Probiotics for infantile colic: a systematic review
1 Neonatal Care, Sulaiman Al Habib Medical Group, Arrayan Hospital, P.O. Box 272069, Riyadh, 11352, Saudi Arabia
2 Department of Pediatrics, University of Bari, Bari, Italy
3 Department of Pediatrics (Neonatal Division), McMaster University, Hamilton, Ontario, Canada
4 Department of Pediatrics, King Saud University, Riyadh, Saudi Arabia
BMC Pediatrics 2013, 13:186 doi:10.1186/1471-2431-13-186Published: 15 November 2013
Infantile colic is a common paediatric condition which causes significant parental distress. Increased intestinal coliform colonization in addition to alteration in Lactobacillus abundance and distribution may play an important role in its pathogenesis.
The objectives of this systematic review are to evaluate the efficacy of probiotic supplementation in the reduction of crying time and successful treatment of infantile colic.

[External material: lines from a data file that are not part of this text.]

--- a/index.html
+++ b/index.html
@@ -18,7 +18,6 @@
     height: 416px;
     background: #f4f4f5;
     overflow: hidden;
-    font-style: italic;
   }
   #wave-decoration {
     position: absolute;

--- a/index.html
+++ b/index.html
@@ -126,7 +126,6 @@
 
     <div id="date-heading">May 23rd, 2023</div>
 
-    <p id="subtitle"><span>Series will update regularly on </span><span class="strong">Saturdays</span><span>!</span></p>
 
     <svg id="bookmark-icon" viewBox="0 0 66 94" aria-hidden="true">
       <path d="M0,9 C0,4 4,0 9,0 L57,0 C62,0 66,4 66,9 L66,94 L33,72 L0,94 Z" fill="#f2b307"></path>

Literature searches were conducted of MEDLINE, EMBASE and the Cochrane Central Register of Controlled Trials. Only randomized controlled trials enrolling term, healthy infants with colic were included. A meta-analysis of included trials was performed utilizing the Cochrane Collaboration methodology.
Three trials that enrolled 220 breastfed infants met inclusion criteria, of which 209 infants were available for analysis. Two of the studies were assessed as good quality. Lactobacillus reuteri (strains-American Type Culture Collection Strain 55730 and DSM 17 938) was the only species utilized in the therapeutic intervention. Two of the trials were industry funded. Probiotic supplementation compared to simethicone or placebo significantly and progressively shortened crying times to 7 days reaching a plateau at three weeks post initiation of therapy [mean difference −56.03 minutes; 95% CI (−59.92, -52.15)]. Similarly, probiotics compared to placebo significantly increased the treatment success of infantile colic with a relative risk (RR) of 0.06; 95% CI (0.01, 0.25) and a number needed to treat of 2.
Although L. reuteri may be effective as a treatment strategy for crying in exclusively breastfed infants with colic, the evidence supporting probiotic use for the treatment of infant colic or crying in formula-fed infants remains unresolved. Results from larger rigorously designed studies will help draw more definitive conclusions.